::: SOURCE MATERIAL

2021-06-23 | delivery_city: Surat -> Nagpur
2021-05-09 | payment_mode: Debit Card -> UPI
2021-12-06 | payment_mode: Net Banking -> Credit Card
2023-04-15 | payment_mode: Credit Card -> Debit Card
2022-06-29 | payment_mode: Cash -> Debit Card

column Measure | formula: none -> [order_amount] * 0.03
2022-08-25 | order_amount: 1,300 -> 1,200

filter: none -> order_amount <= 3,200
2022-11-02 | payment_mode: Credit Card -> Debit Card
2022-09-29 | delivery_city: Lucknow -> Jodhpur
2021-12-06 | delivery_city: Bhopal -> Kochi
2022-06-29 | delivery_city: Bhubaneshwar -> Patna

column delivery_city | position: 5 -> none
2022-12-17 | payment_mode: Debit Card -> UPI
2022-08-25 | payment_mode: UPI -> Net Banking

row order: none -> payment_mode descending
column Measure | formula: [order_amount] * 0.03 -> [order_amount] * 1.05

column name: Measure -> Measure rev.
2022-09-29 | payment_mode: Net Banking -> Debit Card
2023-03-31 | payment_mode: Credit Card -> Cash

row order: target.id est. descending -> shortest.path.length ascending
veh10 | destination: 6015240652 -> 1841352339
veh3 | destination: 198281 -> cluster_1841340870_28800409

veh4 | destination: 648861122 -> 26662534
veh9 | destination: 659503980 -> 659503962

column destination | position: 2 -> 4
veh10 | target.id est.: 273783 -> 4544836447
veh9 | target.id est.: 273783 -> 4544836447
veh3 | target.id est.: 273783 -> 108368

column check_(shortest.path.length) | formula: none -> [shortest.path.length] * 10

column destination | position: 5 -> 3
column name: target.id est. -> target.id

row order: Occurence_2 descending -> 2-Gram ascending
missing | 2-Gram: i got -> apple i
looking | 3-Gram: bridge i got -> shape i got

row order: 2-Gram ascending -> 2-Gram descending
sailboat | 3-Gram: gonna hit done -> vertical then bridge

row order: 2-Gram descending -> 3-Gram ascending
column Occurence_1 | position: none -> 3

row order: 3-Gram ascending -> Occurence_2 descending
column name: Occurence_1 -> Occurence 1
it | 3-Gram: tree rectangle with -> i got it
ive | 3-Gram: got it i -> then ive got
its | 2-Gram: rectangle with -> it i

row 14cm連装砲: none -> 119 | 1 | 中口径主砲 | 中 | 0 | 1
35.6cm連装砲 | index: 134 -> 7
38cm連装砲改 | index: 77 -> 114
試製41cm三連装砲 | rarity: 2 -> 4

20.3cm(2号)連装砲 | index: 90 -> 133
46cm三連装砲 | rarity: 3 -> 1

::::::

> _WORK ORDER_: What you return must be the lines from the line holding "its | 2-Gram: rectangle with -> it i" through the final line of the material, word for word, and nothing more.

> _EXPECTED ANSWER_:
its | 2-Gram: rectangle with -> it i

row 14cm連装砲: none -> 119 | 1 | 中口径主砲 | 中 | 0 | 1
35.6cm連装砲 | index: 134 -> 7
38cm連装砲改 | index: 77 -> 114
試製41cm三連装砲 | rarity: 2 -> 4

20.3cm(2号)連装砲 | index: 90 -> 133
46cm三連装砲 | rarity: 3 -> 1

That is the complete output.